System requirements


Functional:

  1. Shortening URLs: The system should allow users to input long URLs and generate a unique, shorter alias for them.
  2. Redirection: When a user accesses the shortened URL, the system should redirect the user to the original long URL.
  3. Custom Alias: Optionally, allow users to choose a custom alias for their shortened URL.
  4. Link Expiration: Option to set an expiration date for short links, after which they are no longer accessible.
  5. Link Analytics: Provide analytics for short links, such as click counts, location of clicks, referral information, etc.
  6. API: Offer an API for integrating the service into other applications.
  7. User Authentication: Allow users to create accounts and manage their shortened URLs.
  8. Security: Ensure that shortened URLs are not easily guessable and protect against malicious activities like spam and phishing.


Non-Functional:

  1. Performance: The system should be able to handle a high volume of concurrent requests efficiently and provide fast redirection for shortened URLs. It should have low latency.
  2. Scalability: The system should be able to scale horizontally to accommodate increasing numbers of users and shortened URLs.
  3. Reliability: The service should be highly available and reliable, with minimal downtime.
  4. Security: The system should implement security best practices to protect against attacks like injection, phishing, and unauthorized access.
  5. Monitoring: Implement logging and monitoring to track system performance, user activity, and errors.
  6. Compliance: Adhere to legal requirements like GDPR to ensure user data privacy and protection.
  7. Usability: The user interface should be intuitive and easy to use for creating and managing shortened URLs.
  8. Backup and Recovery: Implement regular backups of data to prevent data loss in case of failures.
  9. Cost: The system should be cost-effective to operate, considering factors like server resources, storage, and bandwidth usage.





Capacity estimation


  1. DAU Number of users: 1million.
  2. Number of Shortened URLs: avg each user generate 1 shortened URL daily.
  3. Storage: Avg shortened URL is 5KB


-> daily storage requirement 1Million * 5KB ~= 5GB

-> TPS 1million /(24 *3600) ~= 12 TPS





API design

1.Create short URL from given one.

/shorten. POST body {"inputURL": "xxx"} response {"shortURL": "abc", Id: '123"}

2.Redirect by Id(optional)

/redirect/Id

3.Delete Short URL

/delete/id

4.Analytics

/analytics/id

topReferrer: xxx click: xxx


5.Security

Rate limit: based on ip/session id limit max queries per day avoid DDOS.

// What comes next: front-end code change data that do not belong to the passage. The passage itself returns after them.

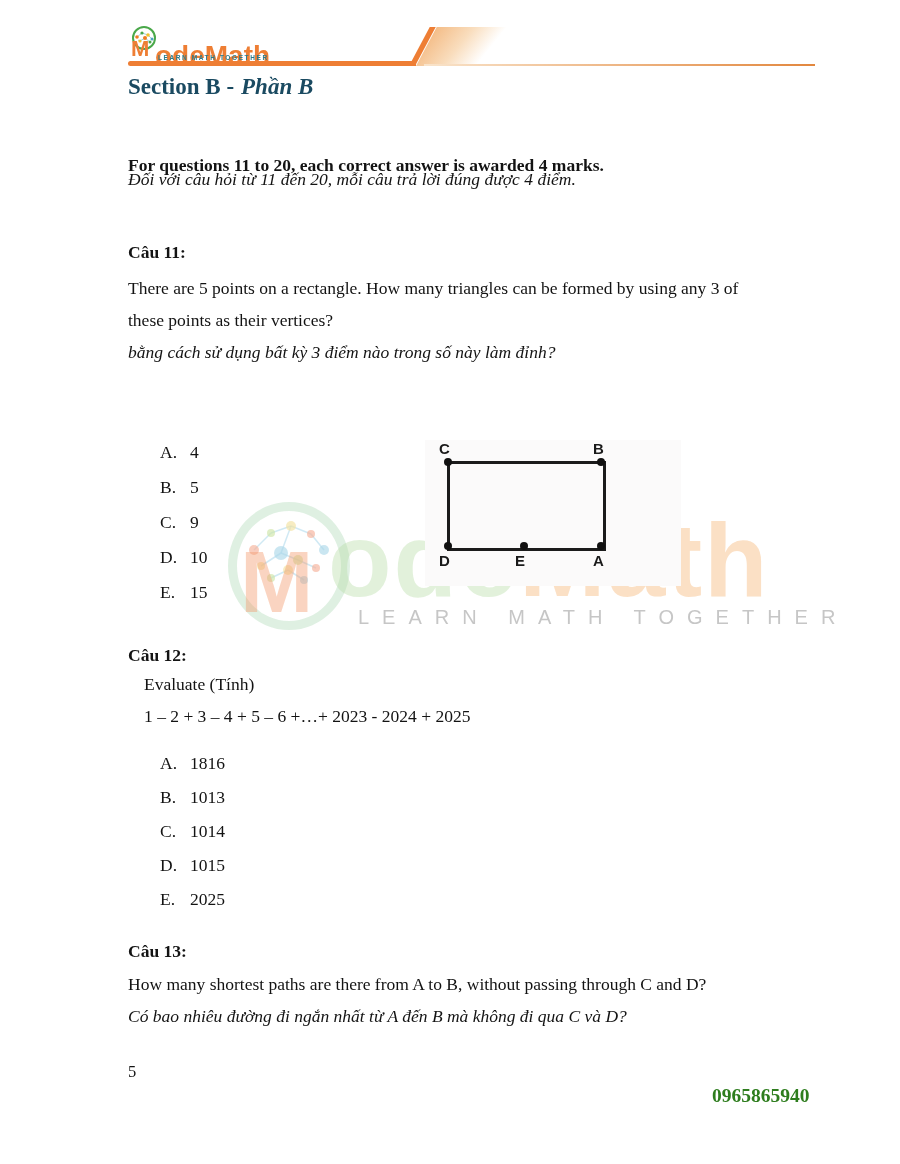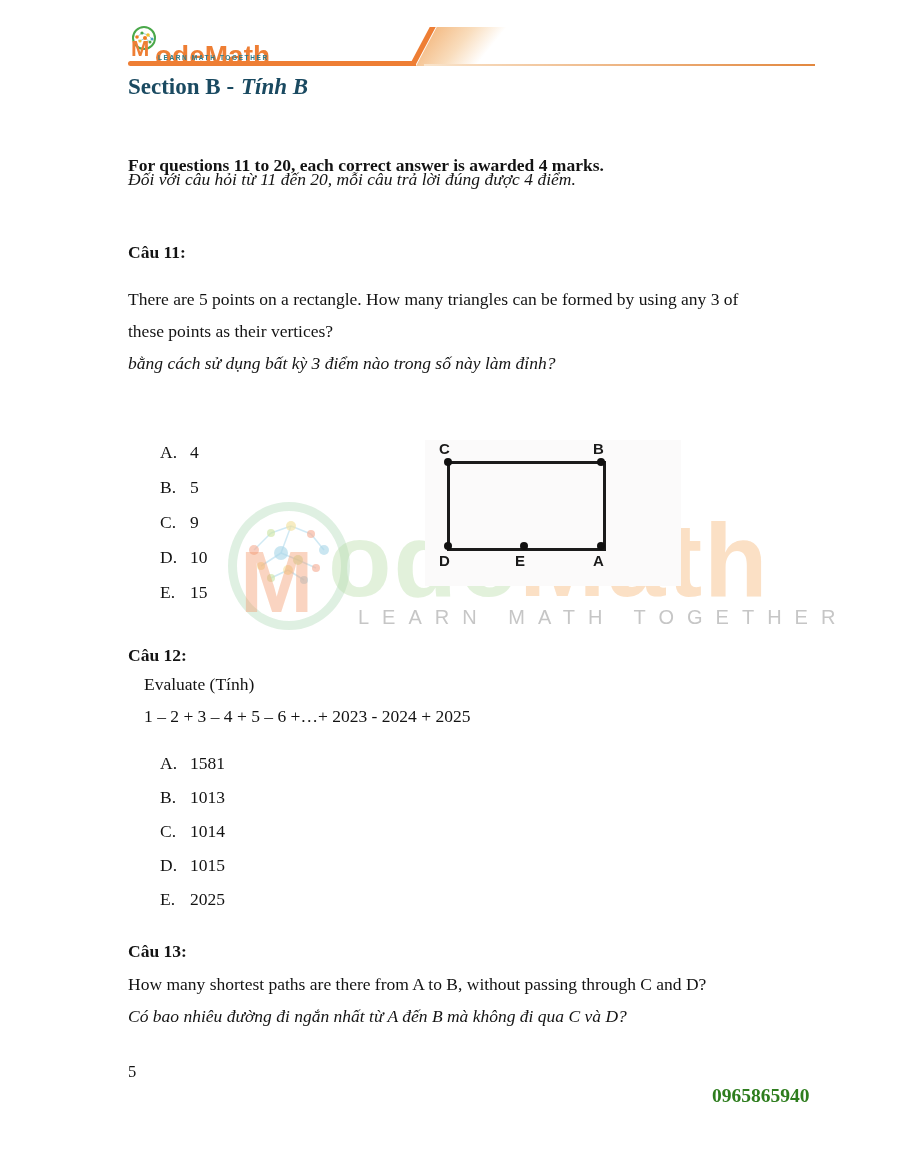--- a/index.html
+++ b/index.html
@@ -127,7 +127,7 @@
   <div class="abs head-rule"></div>
 
   <div class="abs txt section-title">
-    <span>Section B -</span><em>Tính B</em>
+    <span>Section B -</span><em>Phần B</em>
   </div>
 
   <div class="abs txt p-bold">For questions 11 to 20, each correct answer is awarded 4 marks.</div>

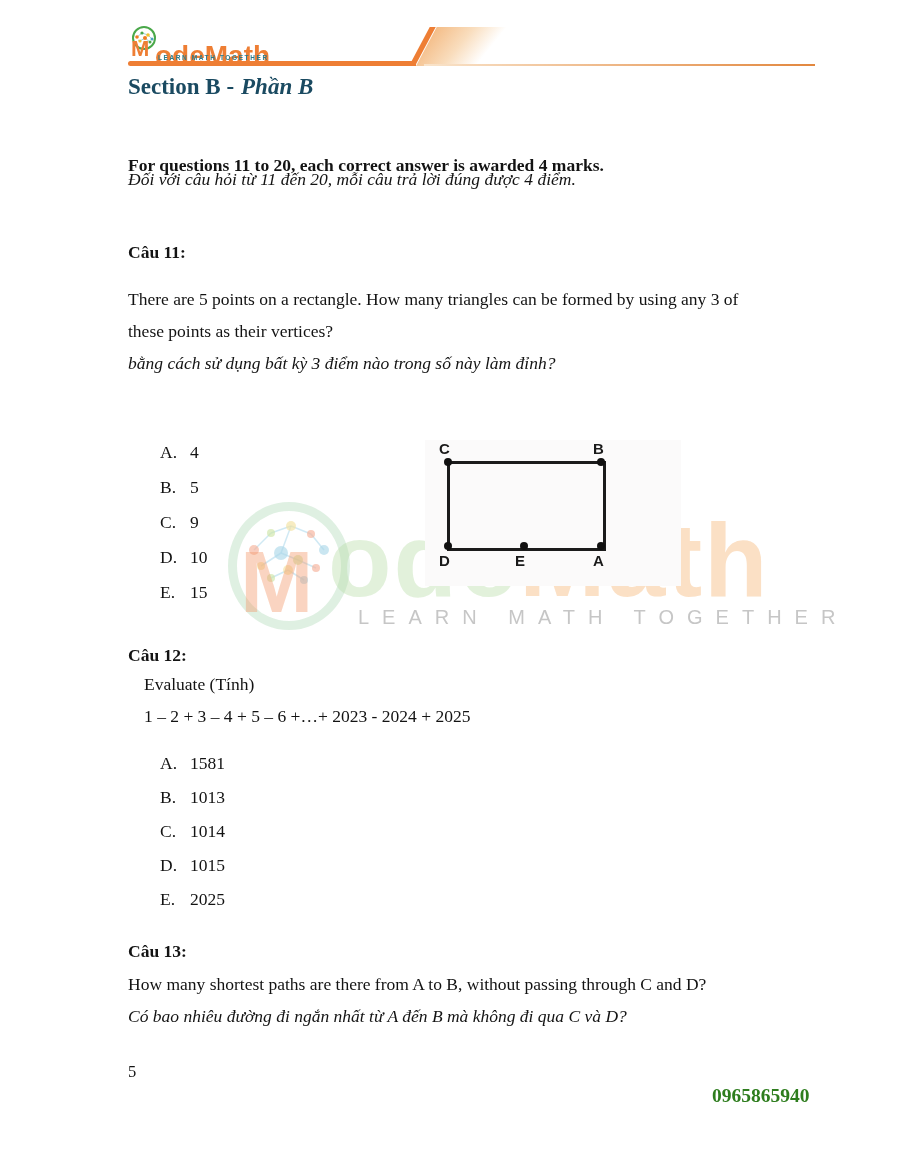--- a/index.html
+++ b/index.html
@@ -56,7 +56,7 @@
   .opt-row{display:flex;}
   .opt-key{width:30px;}
   .q11-label{left:128px;top:242px;}
-  .q11-lines{left:128px;top:272px;margin-top:11px;}
+  .q11-lines{left:128px;top:272px;}
   .q11-opts{left:160px;top:435px;}
   .q11-opts .opt-row{height:35px;align-items:center;}
   .q12-label{left:128px;top:645px;}

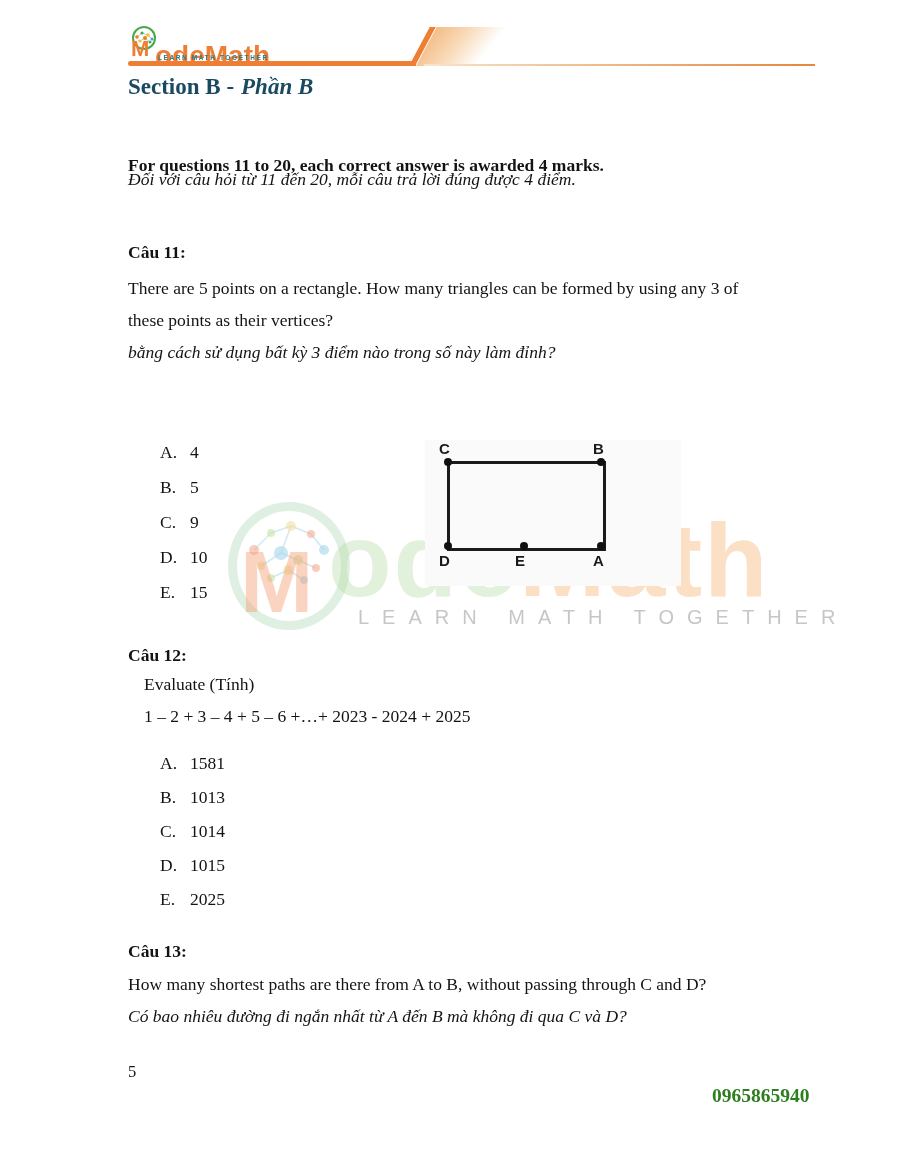--- a/index.html
+++ b/index.html
@@ -221,7 +221,7 @@
   <div class="abs txt opts q12-opts">
     <div class="opt-row">
       <span class="opt-key">A.</span>
-      <span class="opt-val">1581</span>
+      <span class="opt-val">1816</span>
     </div>
     <div class="opt-row">
       <span class="opt-key">B.</span>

Validation: check user input URL with regex match before handle it.

Use HTTPS redirection: protect service from being intercepted.


6.User Registration

Allow users to sign up for an account by providing essential information such as email address and password. Optionally, you can offer signup via third-party services (e.g., Google, Facebook) for convenience.

  • Endpoint: /register
  • Method: POST
  • Body:
json Copy code { "email": "[email protected]", "password": "securePassword123" }

email verification

reset password





Database design

User Table

1.user id(key)

2.email

4.pwd

5.email verified boolean


URLs table

1.short URL(key)

1.id

2.user id

3.original URL

4.createdAt

5.ExpiresAt

6.shortCode



URL Visits Table

1.visit id(key)

1.short URL id

2.ReferrerIdAndClicks {"referrer1": 10, "referrer2": 2}

3. user agent

4. ip








High-level design

  1. web service: include front end UI for signin/signupsubmit requests.
  2. server API gateways
  3. URL shorten service
  4. DataBase
  5. redirection service
  6. analytics service





Request flows

User interactions:

  1. login/signup
  2. once login, user can submit

URL Shorten:

  1. The service check if given URL exist in database or not. if no create it. if yes, check userid if match.

URL redirection

  1. Given shortURL, lookup database and response/redirect to original URL

analytics

Each access to a shortened URL is logged by the Analytics Service, which updates visit counts, referrers, and other relevant data in the database for reporting to the user.



Detailed component design

Let's delve into the process of generating unique shortened URLs and handling collisions in the system


Generation strategy:

  1. random string
  2. hash encoding
  3. counter



pro and cons

  1. limited by string length for the system capacity.
  2. SHA256 encoding.
  3. predicable, security concern.




Trade offs/Tech choices

Explain any trade offs you have made and why you made certain tech choices...






Failure scenarios/bottlenecks

Database Overload

Scenario: High request rates could overload the database, slowing down read and write operations, leading to timeouts or errors.

Mitigation:

  • Caching: Implement caching layers to store frequently accessed data, reducing direct database hits.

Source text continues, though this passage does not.